Lori Tucker, United Bank’s chief experience officer, agrees. “Our acquisitions during the recession were never about just getting bigger. It was about going into communities and organizations that had great legacies, restoring needed financial services while gaining great employees and customers affected by the circumstances of that economy.”
Meanwhile, 2020 has brought another challenging set of conversations—on race and diversity—from the background where they had long been running to the forefront.
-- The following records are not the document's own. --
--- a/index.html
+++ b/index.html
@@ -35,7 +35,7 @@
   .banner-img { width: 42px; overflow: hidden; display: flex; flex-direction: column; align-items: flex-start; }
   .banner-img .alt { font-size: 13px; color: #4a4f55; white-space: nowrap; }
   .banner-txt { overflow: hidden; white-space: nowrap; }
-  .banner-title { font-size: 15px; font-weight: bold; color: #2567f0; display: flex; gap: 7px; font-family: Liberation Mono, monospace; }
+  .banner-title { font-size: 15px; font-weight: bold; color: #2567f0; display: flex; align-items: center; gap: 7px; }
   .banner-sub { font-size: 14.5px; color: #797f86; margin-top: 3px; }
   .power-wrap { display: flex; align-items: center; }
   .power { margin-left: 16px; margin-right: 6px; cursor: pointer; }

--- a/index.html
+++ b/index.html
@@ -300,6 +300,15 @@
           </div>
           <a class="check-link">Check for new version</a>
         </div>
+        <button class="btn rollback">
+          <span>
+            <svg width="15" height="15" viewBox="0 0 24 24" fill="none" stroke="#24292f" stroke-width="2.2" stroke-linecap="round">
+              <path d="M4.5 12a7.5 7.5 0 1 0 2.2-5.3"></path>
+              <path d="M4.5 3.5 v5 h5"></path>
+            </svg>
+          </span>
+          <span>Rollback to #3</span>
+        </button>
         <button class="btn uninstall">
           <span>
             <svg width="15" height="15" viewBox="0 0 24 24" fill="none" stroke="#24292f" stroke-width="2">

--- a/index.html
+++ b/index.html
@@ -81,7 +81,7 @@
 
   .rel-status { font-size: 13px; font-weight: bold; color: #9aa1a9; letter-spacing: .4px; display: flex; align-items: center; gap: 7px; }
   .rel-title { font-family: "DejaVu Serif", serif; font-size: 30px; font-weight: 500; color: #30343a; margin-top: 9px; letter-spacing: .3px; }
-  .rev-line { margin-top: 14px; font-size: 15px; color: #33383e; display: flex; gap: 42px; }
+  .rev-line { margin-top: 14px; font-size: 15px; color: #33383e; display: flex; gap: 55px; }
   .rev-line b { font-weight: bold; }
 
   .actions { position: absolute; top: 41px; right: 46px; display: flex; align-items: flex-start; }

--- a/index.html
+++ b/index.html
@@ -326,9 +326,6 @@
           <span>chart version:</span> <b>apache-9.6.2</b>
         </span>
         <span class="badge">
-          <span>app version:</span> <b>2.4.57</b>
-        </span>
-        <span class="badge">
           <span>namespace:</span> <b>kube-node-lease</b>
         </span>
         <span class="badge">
Edwards has not shied away from these issues, either. “I applaud ABA for stepping out front on what can be a controversial issue at times,” he says, noting that community banks “should work very hard to address those issues.”
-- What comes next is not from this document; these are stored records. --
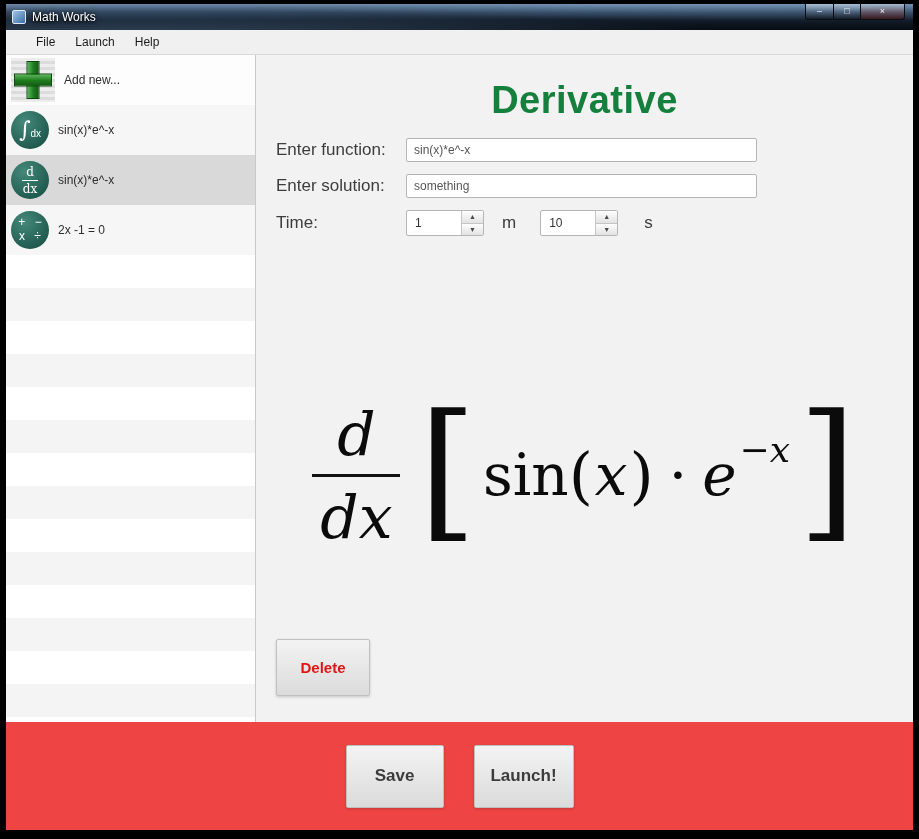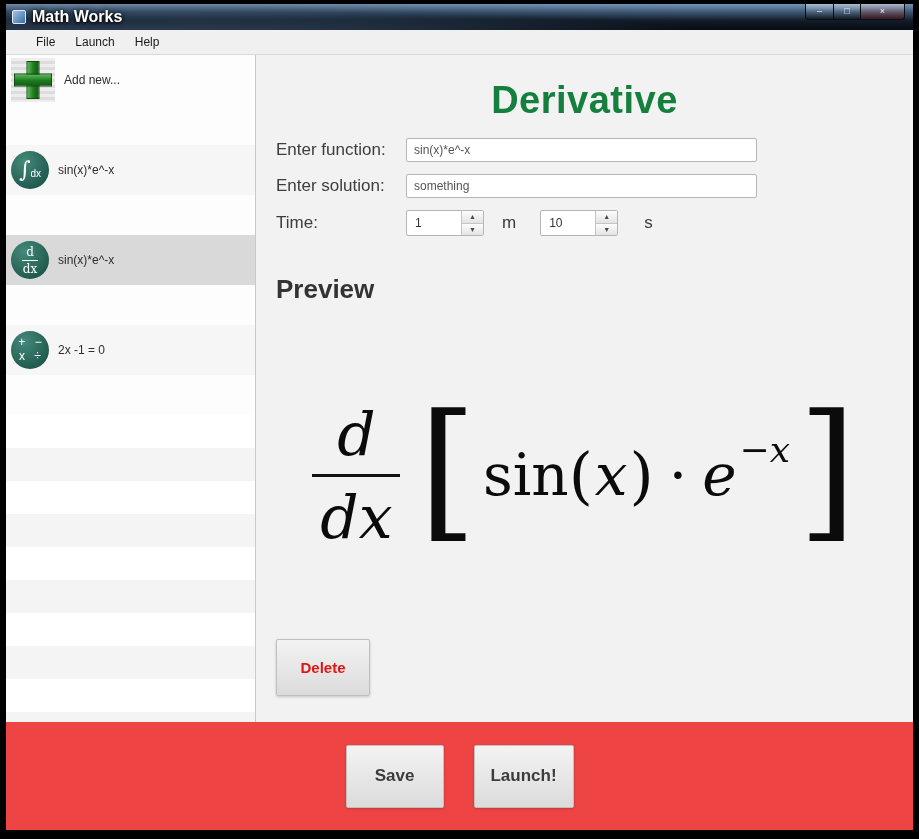--- a/index.html
+++ b/index.html
@@ -18,7 +18,7 @@
   }
   .app-icon { width:14px; height:14px; margin:0 6px 0 6px;
     background:linear-gradient(135deg,#9fc4e8,#3a6ea5); border:1px solid #dfe9f4; border-radius:2px; }
-  .titlebar-title { color:#fff; font-size:16px; text-shadow:0 1px 3px #000, 0 0 6px rgba(0,0,0,.8);font-weight:bold; }
+  .titlebar-title { color:#fff; font-size:12px; text-shadow:0 1px 3px #000, 0 0 6px rgba(0,0,0,.8); }
   .win-controls { position:absolute; top:0; right:8px; display:flex; }
   .win-btn { height:16px; display:flex; align-items:center; justify-content:center;
     background:linear-gradient(180deg, rgba(255,255,255,.38), rgba(255,255,255,.10) 45%, rgba(0,0,0,.28));

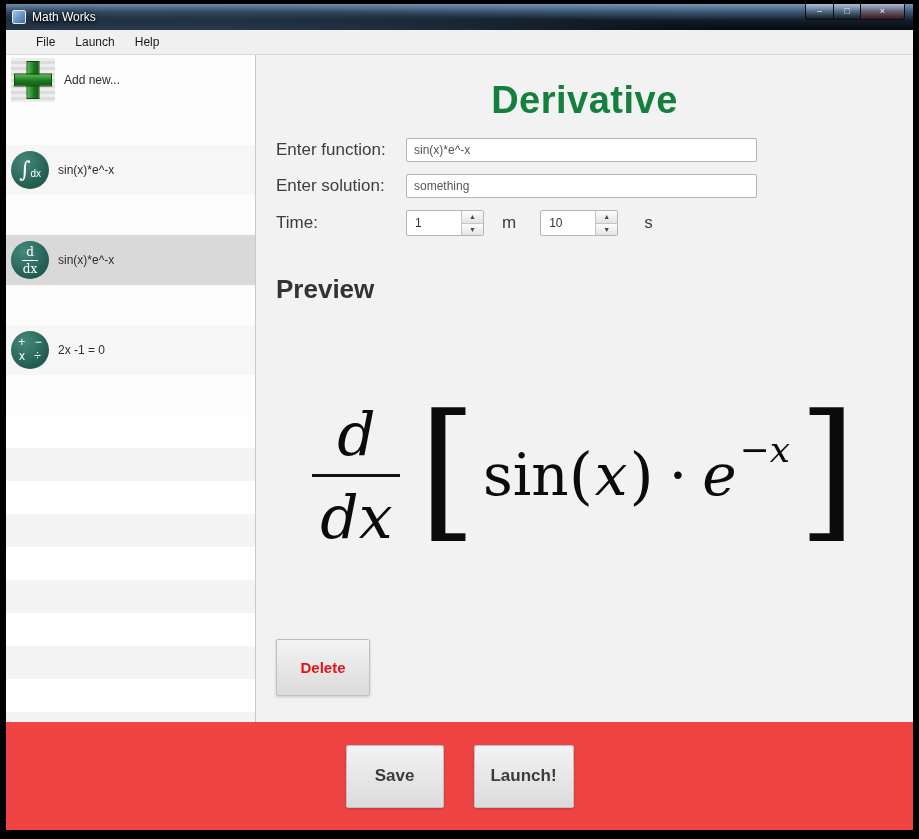--- a/index.html
+++ b/index.html
@@ -39,7 +39,7 @@
 
   
   .sidebar { width:250px; flex:0 0 250px; background:#fdfdfd; border-right:1px solid #c9c9c9;
-    display:flex; flex-direction:column;gap:40px; }
+    display:flex; flex-direction:column; }
   .side-row { height:50px; flex:0 0 50px; display:flex; align-items:center; gap:9px;
     padding-left:5px; font-size:12px; color:#2e2e2e; }
   .side-row.alt { background:#f6f6f6; }

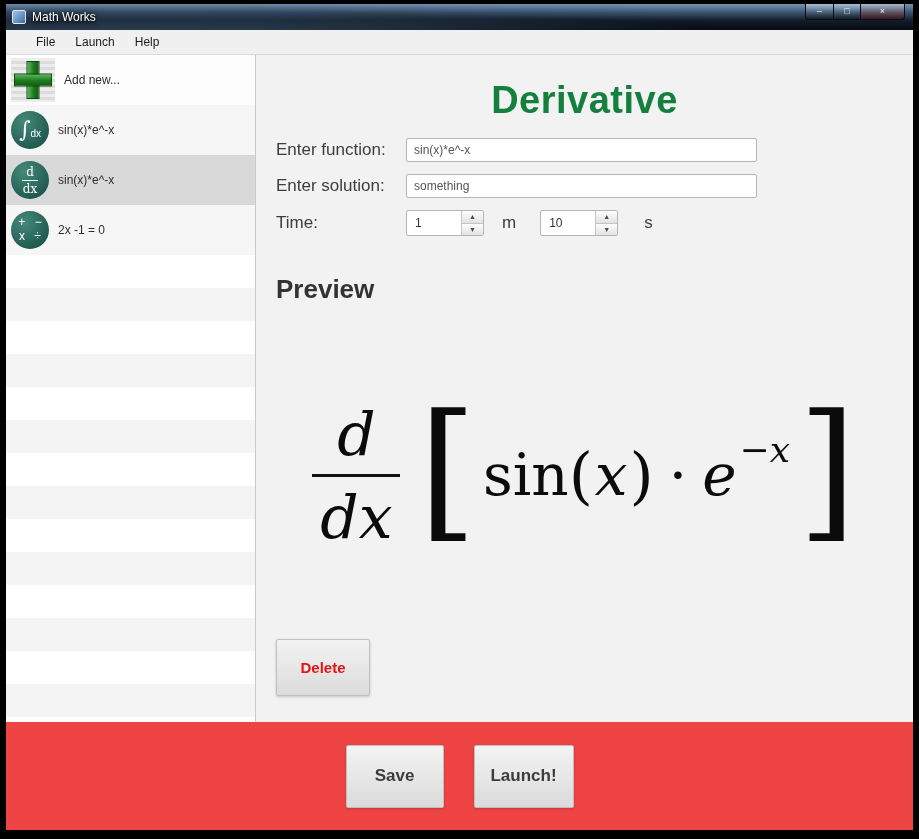--- a/index.html
+++ b/index.html
@@ -234,7 +234,6 @@
         </div>
       </div>
 
-      <div class="preview-title">Preview</div>
 
       <div class="formula">
         <div class="frac">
Erica Crump—a banking officer in United’s benefits administration area who is also a graduate of Leadership United—notes that Edwards champions diversity and inclusion efforts across United Bank, including opening new recruiting pipelines “to ensure we attract individuals who accurately reflect the communities we serve.”
Ready for anything
Meanwhile, Edwards is focused on helping United Bank—and ABA—navigate whatever comes next. The COVID crisis is playing out in weird ways economically. “Our mortgage area is having the best year its ever had in the history of the bank,” Edwards explains, with construction lending booming, but commercial loans and commercial real estate are doing less well and varying widely by industry. “Some of these customers are really hurting. As community bankers, we are eager to step in wherever we can with our leadership and our services to see individuals and businesses thrive again as quickly as possible.”
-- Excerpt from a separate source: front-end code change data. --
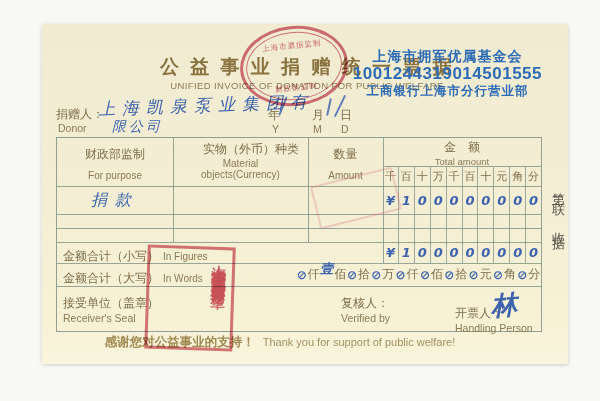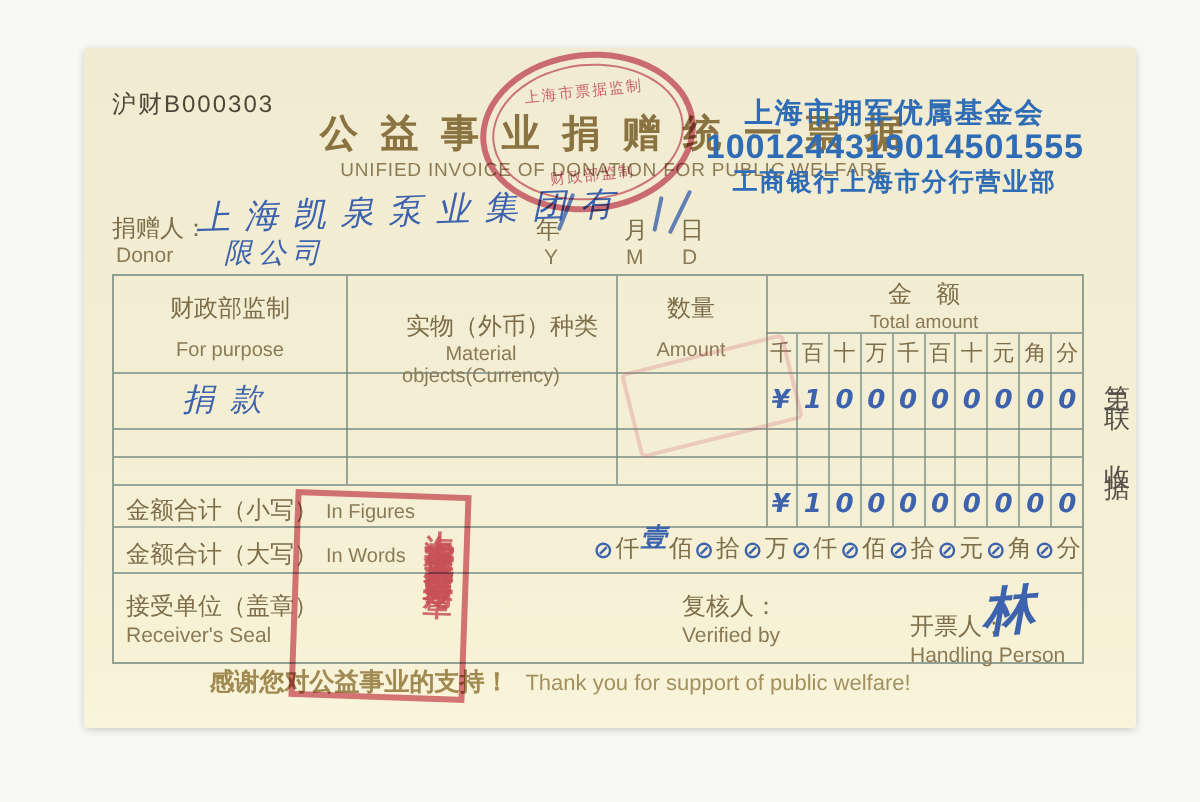--- a/index.html
+++ b/index.html
@@ -84,7 +84,6 @@
 <div class="canvas">
   <div class="paper">
 
-    <div class="abs serial">沪财B000303</div>
 
     <div class="abs title-cn">公 益 事 业 捐 赠 统 一 票 据</div>
     <div class="abs title-en">UNIFIED INVOICE OF DONATION FOR PUBLIC WELFARE</div>

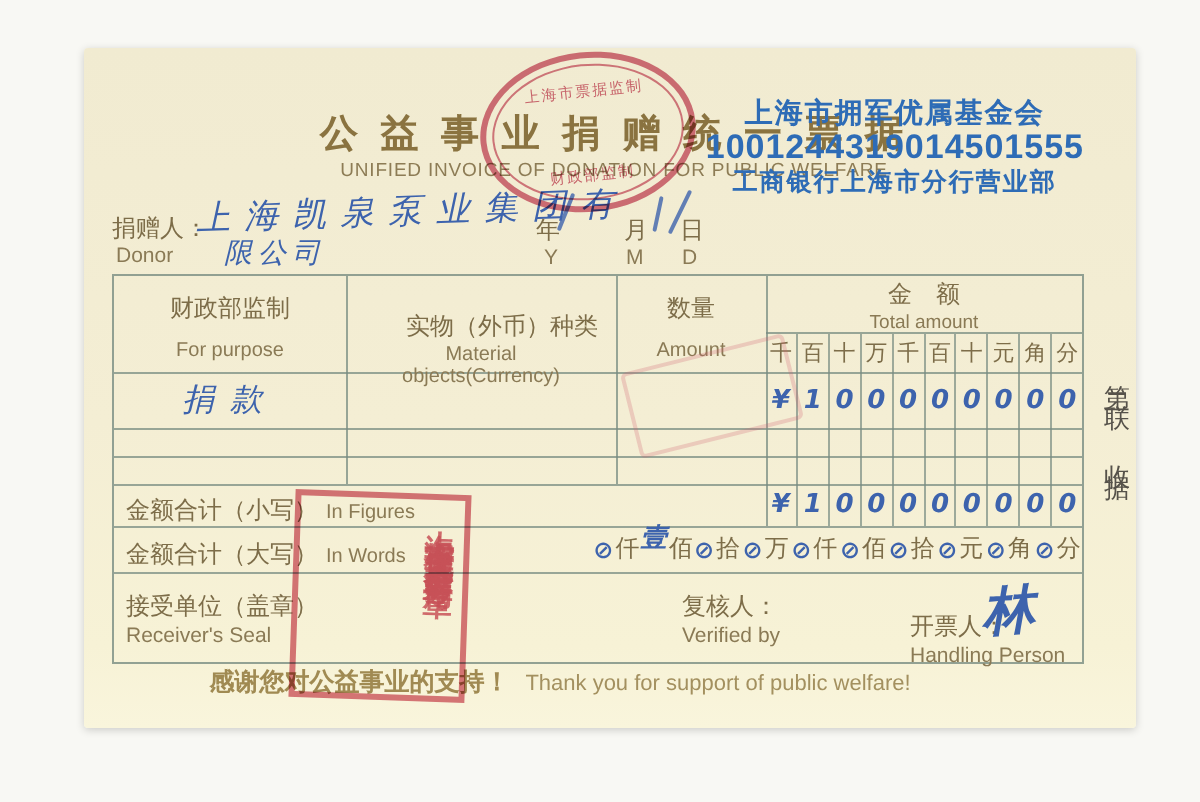--- a/index.html
+++ b/index.html
@@ -127,7 +127,7 @@
         <div class="h-en en" style="margin-top:7px;">For purpose</div>
       </div>
       <div class="hcell" style="left:116px;top:0;width:135px;">
-        <div class="h-cn print" style="margin-top:17px;padding-left:21px;">实物（外币）种类</div>
+        <div class="h-cn print" style="margin-top:3px;padding-left:21px;">实物（外币）种类</div>
         <div class="h-en en">Material</div>
         <div class="h-en en">objects(Currency)</div>
       </div>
Alongside the rest of America’s banks, United did its part to help customers get through the early phase of the crisis, making more than $150 million in Paycheck Protection Program loans in a matter of weeks. “This reminded me of how important it is for a small business customer to be able to pick up the phone and connect with their banker, despite closed lobbies and shelter orders” says Edwards.
Working through the PPP—and processing the rolling and incomplete guidance offered by the Small Business Administration—helped reinforce the value of strong associations, too. “There’s never been a time in my career when I felt that our bank gained more value from having a strong national banking trade association, as well as a strong state trade association,” he explains, noting that with “sometimes hourly updates from ABA,” United Bank’s “mid and entry-level employees saw first-hand how trade associations were helping them get their jobs done.”
And Edwards won’t let ABA forget that there’s still a lot of policy work to do beyond responding to the pandemic and racial disparities. He highlights the threat of differential regulations for nonbank fintech firms and the need for anti-money laundering reform and clarity on cannabis banking, as well as the ever-present unequal treatment of credit unions.
Edwards also points to the importance of developing the next generation of bankers—not just at United Bank but across the country. “We’ve got to keep telling the story that banking is a great career,” he says. “This is such an amazing time to watch leaders step up.”
The past year has been a real-life stress test—in fact, it brought an economic scenario so adverse that it was worse in many ways than the most adverse hypothetical stress tests imposed by the Federal Reserve on our largest banks. “We’ve all been stretched,” says Edwards. “The silver lining for 2020 is that we are now more resilient, capable and open to new ideas than ever before.”